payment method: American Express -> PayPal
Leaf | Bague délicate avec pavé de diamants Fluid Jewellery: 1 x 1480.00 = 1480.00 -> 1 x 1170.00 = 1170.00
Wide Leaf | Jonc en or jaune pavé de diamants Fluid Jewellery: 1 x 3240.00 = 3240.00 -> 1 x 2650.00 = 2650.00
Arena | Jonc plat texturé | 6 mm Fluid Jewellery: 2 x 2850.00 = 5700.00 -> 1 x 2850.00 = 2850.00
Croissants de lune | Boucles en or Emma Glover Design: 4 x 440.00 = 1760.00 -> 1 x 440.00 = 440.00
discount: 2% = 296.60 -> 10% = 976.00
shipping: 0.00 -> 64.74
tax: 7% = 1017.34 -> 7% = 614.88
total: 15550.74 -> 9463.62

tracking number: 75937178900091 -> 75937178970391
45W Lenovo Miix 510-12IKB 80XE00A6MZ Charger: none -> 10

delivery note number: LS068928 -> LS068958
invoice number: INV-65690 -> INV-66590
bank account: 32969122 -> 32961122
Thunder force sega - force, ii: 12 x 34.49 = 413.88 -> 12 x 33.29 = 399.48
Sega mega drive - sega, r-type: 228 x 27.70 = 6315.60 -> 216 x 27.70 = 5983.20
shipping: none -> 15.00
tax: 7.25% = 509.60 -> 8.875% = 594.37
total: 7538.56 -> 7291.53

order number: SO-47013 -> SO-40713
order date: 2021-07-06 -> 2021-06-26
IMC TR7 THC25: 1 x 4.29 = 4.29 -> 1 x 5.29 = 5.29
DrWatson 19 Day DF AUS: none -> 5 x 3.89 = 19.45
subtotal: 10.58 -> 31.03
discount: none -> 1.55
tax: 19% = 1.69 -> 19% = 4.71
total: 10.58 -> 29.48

- **Work task**:
Using the listing above, retype each line exactly.

- **Written response**:
payment method: American Express -> PayPal
Leaf | Bague délicate avec pavé de diamants Fluid Jewellery: 1 x 1480.00 = 1480.00 -> 1 x 1170.00 = 1170.00
Wide Leaf | Jonc en or jaune pavé de diamants Fluid Jewellery: 1 x 3240.00 = 3240.00 -> 1 x 2650.00 = 2650.00
Arena | Jonc plat texturé | 6 mm Fluid Jewellery: 2 x 2850.00 = 5700.00 -> 1 x 2850.00 = 2850.00
Croissants de lune | Boucles en or Emma Glover Design: 4 x 440.00 = 1760.00 -> 1 x 440.00 = 440.00
discount: 2% = 296.60 -> 10% = 976.00
shipping: 0.00 -> 64.74
tax: 7% = 1017.34 -> 7% = 614.88
total: 15550.74 -> 9463.62

tracking number: 75937178900091 -> 75937178970391
45W Lenovo Miix 510-12IKB 80XE00A6MZ Charger: none -> 10

delivery note number: LS068928 -> LS068958
invoice number: INV-65690 -> INV-66590
bank account: 32969122 -> 32961122
Thunder force sega - force, ii: 12 x 34.49 = 413.88 -> 12 x 33.29 = 399.48
Sega mega drive - sega, r-type: 228 x 27.70 = 6315.60 -> 216 x 27.70 = 5983.20
shipping: none -> 15.00
tax: 7.25% = 509.60 -> 8.875% = 594.37
total: 7538.56 -> 7291.53

order number: SO-47013 -> SO-40713
order date: 2021-07-06 -> 2021-06-26
IMC TR7 THC25: 1 x 4.29 = 4.29 -> 1 x 5.29 = 5.29
DrWatson 19 Day DF AUS: none -> 5 x 3.89 = 19.45
subtotal: 10.58 -> 31.03
discount: none -> 1.55
tax: 19% = 1.69 -> 19% = 4.71
total: 10.58 -> 29.48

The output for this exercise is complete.